In [46]:
from nltk.tokenize import word_tokenize
from nltk.classify import NaiveBayesClassifier, accuracy
from nltk.corpus import stopwords
from nltk.probability import FreqDist
from nltk.tag import pos_tag
from nltk.stem import SnowballStemmer,WordNetLemmatizer
from sklearn.feature_extraction.text import TfidfVectorizer
from sklearn.metrics.pairwise import cosine_similarity
import pandas as pd
import pickle
import spacy
from string import punctuation
from random import shuffle

# Loading Dataset Function

In [47]:
def loadingDataset():
    data = pd.read_csv('Movie Dataset.csv').sample(n=1000)
    data.dropna(inplace=True)
    return data

# Helper Object

In [48]:
stemmer = SnowballStemmer('english')
lemmatizer = WordNetLemmatizer()
eng_stop_words = stopwords.words('english')
symbol = punctuation

# Preprocessing Text

In [49]:
def get_label(tag):
    if tag == 'jj':
        return 'a'
    elif tag in ['nn','rb','vb']:
        return tag[0]
    else:
        return None
    
def lemmatizing(word_list):
    tagging  = pos_tag(word_list)
    lemmatized_list = []
    for word, tag in tagging:
        label = get_label(tag)
        if label != None:
            lemmatized_list.append(lemmatizer.lemmatize(word,label))
        else:
            lemmatized_list.append(lemmatizer.lemmatize(word))
    return lemmatized_list

In [50]:
def Preprocessed_text(data): 
    reviews = data['review'].to_list()
    sentiments = data['sentimentScore'].to_list()

    word_list = []

    for sentence in reviews:
        words = word_tokenize(sentence)
        for word in words:
            word_list.append(word.lower())
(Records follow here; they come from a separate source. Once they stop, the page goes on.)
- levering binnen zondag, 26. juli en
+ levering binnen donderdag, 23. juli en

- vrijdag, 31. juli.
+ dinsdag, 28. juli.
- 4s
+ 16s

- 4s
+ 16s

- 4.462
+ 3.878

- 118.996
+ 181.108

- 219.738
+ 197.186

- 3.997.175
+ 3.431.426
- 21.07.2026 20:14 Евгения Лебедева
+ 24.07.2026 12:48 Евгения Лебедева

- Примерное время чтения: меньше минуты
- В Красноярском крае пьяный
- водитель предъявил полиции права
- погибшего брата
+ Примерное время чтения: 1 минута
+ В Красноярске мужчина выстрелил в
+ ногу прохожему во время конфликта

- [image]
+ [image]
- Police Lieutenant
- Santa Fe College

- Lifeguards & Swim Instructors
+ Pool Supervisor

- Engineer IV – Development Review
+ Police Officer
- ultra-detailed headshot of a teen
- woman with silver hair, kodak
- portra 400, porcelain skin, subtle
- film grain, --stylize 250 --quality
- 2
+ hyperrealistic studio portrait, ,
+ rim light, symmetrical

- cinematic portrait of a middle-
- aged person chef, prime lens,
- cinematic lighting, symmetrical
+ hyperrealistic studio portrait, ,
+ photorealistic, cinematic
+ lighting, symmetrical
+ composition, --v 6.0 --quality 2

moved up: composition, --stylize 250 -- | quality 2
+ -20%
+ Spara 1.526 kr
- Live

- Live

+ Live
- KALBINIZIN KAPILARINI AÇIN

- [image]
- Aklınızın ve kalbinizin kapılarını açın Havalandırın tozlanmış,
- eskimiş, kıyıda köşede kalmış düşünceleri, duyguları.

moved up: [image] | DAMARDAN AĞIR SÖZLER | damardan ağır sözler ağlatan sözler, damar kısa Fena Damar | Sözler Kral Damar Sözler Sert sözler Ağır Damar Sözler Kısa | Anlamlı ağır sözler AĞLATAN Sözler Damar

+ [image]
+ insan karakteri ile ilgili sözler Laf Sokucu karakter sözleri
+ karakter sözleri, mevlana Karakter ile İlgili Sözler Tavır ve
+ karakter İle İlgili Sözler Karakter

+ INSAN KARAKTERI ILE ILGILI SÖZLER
    word_list = [word.lower() for word in word_list if word not in symbol and word not in eng_stop_words and word.isalpha()]
    word_list = lemmatizing(word_list)

    feature_set = []

    labeled_list = list(zip(reviews,sentiments))

    for sentence, label in labeled_list:
        words = []
        words = word_tokenize(sentence)
        words = [word.lower() for word in words if word not in symbol and word not in eng_stop_words and word.isalpha()]
        words = lemmatizing(words)

        feature = {}

        for word in words:
            feature[word] = (word in word_list)
        feature_set.append((feature,label))

    return feature_set

In [51]:
def modelling():
    data = loadingDataset()
    feature_set = Preprocessed_text(data)
    shuffle(feature_set)
    training_count = int(0.8*len(feature_set))
    training_data = feature_set[:training_count]
    testing_data = feature_set[training_count:]
    
    model = NaiveBayesClassifier.train(training_data)

    file = open('model.pickle','wb')
    pickle.dump(model,file)
    file.close()

    print(model.show_most_informative_features(n=10))
    print(accuracy(model,testing_data))
    return model

In [52]:
def checkModel():
    try:
        file = open('model.pickle','rb')
        model = pickle.load(file)
        file.close()
    except:
        model = modelling()
    return model

In [53]:
def writeReview(model):
    while True:
        review = input('Write your review: ')
        reviews = word_tokenize(review)
        if (len(reviews)>=20):
            break
    category = model.classify(FreqDist(reviews))
    return review,category

In [54]:
def movieRecommendation(data,user_review):
    review = list(data['review'])
    vectorizer  = TfidfVectorizer()
    data_vec = vectorizer.fit_transform(review)
    user_vec = vectorizer.transform([user_review])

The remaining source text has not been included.